I would be more worried about your plan to cut, twist and re-weld a link. The twisting will work harden it and possibly induce small cracks.

What kind of chain do you have?
 
Ted I've heard that re-galvanizing hardened chain like G4 will weaken it a little. That makes sense to me as it would have to get pretty hot in a bath of molten zinc.

I would be more worried about your plan to cut, twist and re-weld a link. The twisting will work harden it and possibly induce small cracks.

What kind of chain do you have?

Good point but I wonder if really true about regalvanizing.

I would think the original chain would have t be hardened/annealed before hot dip galvanizing the first time...so I'm not sure a second time would have any affect beyond the first.

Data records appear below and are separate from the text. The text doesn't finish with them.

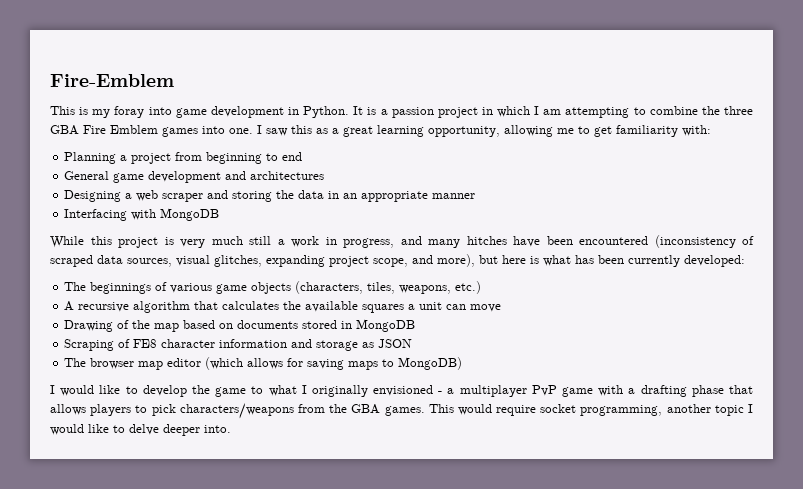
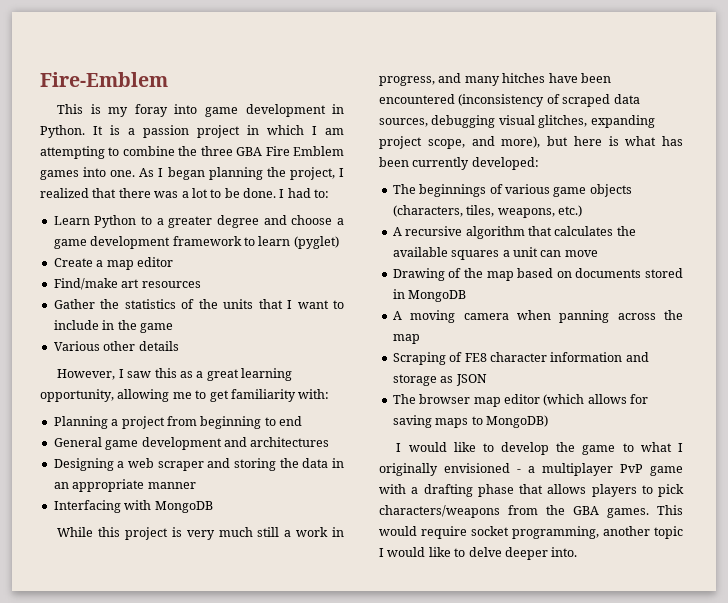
- I saw this as a great learning opportunity, allowing me to get familiarity with:
+ As I began planning the project, I realized that there was a lot to be done. I had to:
+ Learn Python to a greater degree and choose a game development framework to learn (pyglet)
+ Create a map editor
+ Find/make art resources
+ Gather the statistics of the units that I want to include in the game
+ Various other details
+ However, I saw this as a great learning opportunity, allowing me to get familiarity with:
- While this project is very much still a work in progress, and many hitches have been encountered (inconsistency of scraped data sources, visual glitches, expanding project scope, and more), but here is what has been currently developed:
+ While this project is very much still a work in progress, and many hitches have been encountered (inconsistency of scraped data sources, debugging visual glitches, expanding project scope, and more), but here is what has been currently developed:
+ A moving camera when panning across the map

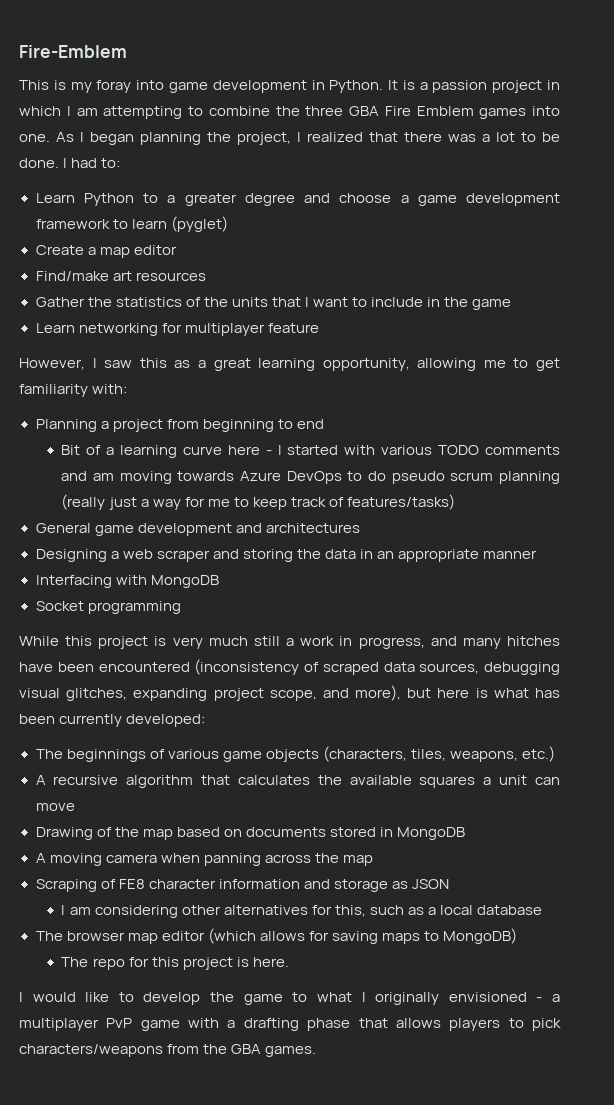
- Various other details
+ Learn networking for multiplayer feature
+ Bit of a learning curve here - I started with various TODO comments and am moving towards Azure DevOps to do pseudo scrum planning (really just a way for me to keep track of features/tasks)
+ Socket programming
+ I am considering other alternatives for this, such as a local database
+ The repo for this project is here.
- This would require socket programming, another topic I would like to delve deeper into.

The melting point for steel is up over 2500 degrees and zinc is below 800.

Interesting...a quick check didn't reveal the answer but maybe someone has the background or link (no pun)....
 
From what I've read, regalvanizing chain is commonly done. The process requires a tumbling basket to keep the chain from sticking together. Would assume if there was the possibility of the chain loosing significant strength, the galvanizer wouldn't do chain for liability reasons.

Hopcar: I don't know which type of 3/8 chain I have. Haven't gotten to that project yet.

Ted
 
A minimum of 1400-1500 degrees Fahrenheit is required to anneal steel if it is high carbon steel(1650 for low carbon steel). With a melting point of just under 790 degrees hot dip galvanizing will have no ill side effects.
 
A minimum of 1400-1500 degrees Fahrenheit is required to anneal steel if it is high carbon steel(1650 for low carbon steel). With a melting point of just under 790 degrees hot dip galvanizing will have no ill side effects.

Thanks, that's what I was looking for!